I do agree that Socionics is a superior system to MBTI, and thus would also not prefer to draw correlations to a system that is becoming increasingly inferior (especially with confusion arisen from trying to understand one system from the viewpoint of another).


----------



## Aleksei (Apr 3, 2010)

Yeah honestly I find it easier to just not reference MBTI at all. I don't even care much what my MBTI type is, I just didn't wanna put "unknown type" in that field. :tongue:


----------



## Word Dispenser (May 18, 2012)

Aleksei said:


> They're two systems.


Well, I think that they transfer over, at the very least, with the typing.

Both systems describe Jung's cognitive functions-- Socionics just has more depth and dynamic, a more thorough analysis. But, they are essentially describing the same things.

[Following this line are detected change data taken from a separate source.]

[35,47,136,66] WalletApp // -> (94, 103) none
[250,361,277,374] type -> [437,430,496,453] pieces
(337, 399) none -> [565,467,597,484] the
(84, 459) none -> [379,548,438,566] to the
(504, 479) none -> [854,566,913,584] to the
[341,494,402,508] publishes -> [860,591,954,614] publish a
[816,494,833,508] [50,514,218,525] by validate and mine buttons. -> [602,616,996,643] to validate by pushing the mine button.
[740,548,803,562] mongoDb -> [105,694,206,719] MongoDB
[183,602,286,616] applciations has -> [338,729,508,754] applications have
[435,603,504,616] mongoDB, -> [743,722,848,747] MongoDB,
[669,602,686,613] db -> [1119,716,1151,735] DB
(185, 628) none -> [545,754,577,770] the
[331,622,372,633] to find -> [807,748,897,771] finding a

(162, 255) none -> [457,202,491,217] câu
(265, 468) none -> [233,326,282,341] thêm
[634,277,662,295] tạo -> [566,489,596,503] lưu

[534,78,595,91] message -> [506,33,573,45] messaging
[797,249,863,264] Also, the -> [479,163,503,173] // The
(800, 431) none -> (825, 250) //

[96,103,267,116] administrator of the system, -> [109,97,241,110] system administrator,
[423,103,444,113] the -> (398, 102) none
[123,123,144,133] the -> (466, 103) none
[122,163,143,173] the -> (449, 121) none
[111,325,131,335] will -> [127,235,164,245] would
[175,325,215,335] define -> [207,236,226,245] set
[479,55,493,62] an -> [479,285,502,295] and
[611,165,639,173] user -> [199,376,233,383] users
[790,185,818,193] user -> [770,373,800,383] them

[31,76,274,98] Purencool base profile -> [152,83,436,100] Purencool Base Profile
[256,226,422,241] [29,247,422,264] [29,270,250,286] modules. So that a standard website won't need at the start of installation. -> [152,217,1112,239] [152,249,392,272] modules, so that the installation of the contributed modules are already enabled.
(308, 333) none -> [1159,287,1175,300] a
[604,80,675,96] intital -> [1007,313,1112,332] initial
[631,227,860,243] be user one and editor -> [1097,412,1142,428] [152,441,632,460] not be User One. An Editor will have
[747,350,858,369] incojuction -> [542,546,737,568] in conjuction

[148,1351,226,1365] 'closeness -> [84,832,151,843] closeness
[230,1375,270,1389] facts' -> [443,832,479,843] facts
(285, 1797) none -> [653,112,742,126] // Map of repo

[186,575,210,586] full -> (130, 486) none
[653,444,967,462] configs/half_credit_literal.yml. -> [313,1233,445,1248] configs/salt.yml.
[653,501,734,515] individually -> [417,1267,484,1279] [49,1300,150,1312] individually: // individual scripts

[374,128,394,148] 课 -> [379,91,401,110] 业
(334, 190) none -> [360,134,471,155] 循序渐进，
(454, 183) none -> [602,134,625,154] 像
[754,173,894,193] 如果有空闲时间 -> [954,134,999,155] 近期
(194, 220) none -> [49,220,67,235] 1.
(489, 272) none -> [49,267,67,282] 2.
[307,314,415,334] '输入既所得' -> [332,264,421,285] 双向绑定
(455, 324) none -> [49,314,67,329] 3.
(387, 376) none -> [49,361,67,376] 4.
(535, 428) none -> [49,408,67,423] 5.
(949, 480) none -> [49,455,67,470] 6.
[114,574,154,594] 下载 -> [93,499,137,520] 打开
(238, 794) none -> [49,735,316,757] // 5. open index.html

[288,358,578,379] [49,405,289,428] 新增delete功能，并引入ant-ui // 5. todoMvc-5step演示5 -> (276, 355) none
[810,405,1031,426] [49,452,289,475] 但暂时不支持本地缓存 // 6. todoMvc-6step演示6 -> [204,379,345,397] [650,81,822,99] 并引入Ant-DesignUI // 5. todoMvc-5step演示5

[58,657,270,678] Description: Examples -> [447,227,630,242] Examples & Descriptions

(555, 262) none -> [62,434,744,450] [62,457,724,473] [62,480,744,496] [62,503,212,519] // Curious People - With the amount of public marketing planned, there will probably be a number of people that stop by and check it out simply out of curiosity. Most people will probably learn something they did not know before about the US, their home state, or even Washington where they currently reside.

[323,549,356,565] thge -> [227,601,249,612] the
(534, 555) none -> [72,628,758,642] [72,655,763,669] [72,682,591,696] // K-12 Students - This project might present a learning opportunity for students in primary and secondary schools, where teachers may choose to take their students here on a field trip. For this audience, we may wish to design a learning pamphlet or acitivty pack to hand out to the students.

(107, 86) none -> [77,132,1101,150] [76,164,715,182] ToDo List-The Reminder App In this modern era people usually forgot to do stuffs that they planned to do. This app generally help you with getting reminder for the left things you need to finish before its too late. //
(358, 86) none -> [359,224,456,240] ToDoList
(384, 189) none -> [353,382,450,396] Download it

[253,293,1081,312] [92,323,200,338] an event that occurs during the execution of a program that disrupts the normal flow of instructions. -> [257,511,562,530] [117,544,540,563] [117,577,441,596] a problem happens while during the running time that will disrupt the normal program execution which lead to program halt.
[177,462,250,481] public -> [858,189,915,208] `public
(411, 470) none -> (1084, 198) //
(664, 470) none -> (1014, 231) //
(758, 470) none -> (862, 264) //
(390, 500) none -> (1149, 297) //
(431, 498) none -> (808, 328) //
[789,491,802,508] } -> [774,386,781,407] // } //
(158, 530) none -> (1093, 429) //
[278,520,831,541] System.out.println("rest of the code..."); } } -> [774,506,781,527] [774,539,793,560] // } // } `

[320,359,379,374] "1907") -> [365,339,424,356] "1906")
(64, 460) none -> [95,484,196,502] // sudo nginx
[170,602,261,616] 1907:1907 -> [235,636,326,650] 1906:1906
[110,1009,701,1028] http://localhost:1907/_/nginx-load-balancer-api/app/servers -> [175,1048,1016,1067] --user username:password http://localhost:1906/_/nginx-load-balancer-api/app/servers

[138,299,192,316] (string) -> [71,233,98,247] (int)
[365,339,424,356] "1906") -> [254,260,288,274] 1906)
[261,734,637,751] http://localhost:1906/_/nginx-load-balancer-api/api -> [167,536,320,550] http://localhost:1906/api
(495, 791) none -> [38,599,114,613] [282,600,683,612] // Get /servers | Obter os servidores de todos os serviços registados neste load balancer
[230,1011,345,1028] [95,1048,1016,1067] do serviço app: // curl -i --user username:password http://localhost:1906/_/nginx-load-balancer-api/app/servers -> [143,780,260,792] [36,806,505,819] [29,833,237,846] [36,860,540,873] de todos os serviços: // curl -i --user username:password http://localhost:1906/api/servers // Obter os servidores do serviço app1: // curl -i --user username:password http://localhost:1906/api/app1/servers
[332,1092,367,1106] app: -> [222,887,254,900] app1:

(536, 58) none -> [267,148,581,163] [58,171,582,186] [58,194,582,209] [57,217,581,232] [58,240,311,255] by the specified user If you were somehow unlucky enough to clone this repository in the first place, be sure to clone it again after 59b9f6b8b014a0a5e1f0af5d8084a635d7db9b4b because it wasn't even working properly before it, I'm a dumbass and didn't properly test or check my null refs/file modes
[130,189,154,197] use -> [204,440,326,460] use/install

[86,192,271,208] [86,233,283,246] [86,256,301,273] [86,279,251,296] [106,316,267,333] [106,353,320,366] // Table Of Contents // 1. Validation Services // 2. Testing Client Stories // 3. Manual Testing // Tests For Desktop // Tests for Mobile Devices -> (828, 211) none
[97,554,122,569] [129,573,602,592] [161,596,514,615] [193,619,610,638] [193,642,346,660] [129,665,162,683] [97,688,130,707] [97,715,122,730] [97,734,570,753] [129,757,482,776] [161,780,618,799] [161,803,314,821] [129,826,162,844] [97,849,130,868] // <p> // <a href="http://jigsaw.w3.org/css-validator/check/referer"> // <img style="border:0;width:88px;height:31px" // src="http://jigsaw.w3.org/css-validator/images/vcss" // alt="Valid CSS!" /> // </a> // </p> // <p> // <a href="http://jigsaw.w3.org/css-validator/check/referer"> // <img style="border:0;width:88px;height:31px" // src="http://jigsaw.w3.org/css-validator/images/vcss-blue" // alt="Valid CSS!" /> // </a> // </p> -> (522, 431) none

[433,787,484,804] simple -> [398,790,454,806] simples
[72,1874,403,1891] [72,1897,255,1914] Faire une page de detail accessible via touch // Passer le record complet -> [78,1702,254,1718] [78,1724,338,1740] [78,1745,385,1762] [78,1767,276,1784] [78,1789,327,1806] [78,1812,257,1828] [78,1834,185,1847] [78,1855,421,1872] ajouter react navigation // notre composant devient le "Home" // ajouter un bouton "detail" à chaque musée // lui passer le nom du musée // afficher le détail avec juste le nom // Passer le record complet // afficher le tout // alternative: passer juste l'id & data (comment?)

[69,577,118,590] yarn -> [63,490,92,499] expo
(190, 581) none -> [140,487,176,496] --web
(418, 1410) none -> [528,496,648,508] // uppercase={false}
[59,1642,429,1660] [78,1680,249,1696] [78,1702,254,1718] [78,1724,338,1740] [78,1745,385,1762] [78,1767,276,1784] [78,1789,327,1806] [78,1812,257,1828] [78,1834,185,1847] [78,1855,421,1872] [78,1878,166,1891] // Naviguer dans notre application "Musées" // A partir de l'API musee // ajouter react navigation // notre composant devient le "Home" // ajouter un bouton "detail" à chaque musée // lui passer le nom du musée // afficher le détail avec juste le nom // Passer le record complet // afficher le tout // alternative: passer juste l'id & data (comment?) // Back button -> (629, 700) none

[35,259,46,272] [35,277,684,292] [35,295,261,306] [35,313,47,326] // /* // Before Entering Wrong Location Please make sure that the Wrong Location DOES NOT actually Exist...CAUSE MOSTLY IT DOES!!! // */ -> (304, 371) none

I prefer Jung's thorough descriptions of each of the functions, whilst I appreciate that Socionics goes more into how the functions all work together. Overall, I trust a Socionics typing over an MBTI one.


----------



## TheAnonymousJ.M. (Sep 14, 2014)

I'm not sure if this also applies to ESTPs but I know that if you're an IEI (INFP) in socionics, chances are you're an INFJ in Myers Briggs, so it's super weird, at first. The thing that really helped me was when I started to look into the Cognitive Functions. Try taking cognitive function tests, and comparing different results that you get because you will most likely end up getting many different results.


----------



## Word Dispenser (May 18, 2012)

Aleksei said:


> They're two systems.
> 
> Though actually, my apologies, I was already on edge because of the discussion I was having with Entropic and co. in another thread. I should clarify.
> 
> ...


Fair enough.

I just find it easier to, if you find MBTI to be lacking as a system, just to transfer _from _Socionics, if you _must _utilize both systems.

And that would mean, for example, Fi-Ne-Si-Te, EII-INFj, would be INFP in MBTI. Only if you _must. _

But, I do agree that MBTI is lacking in many respects.

It's only that the Jungian definitions tend to be very reliable, and should not be ignored-- But, Jung is not synonymous with MBTI,of course.


----------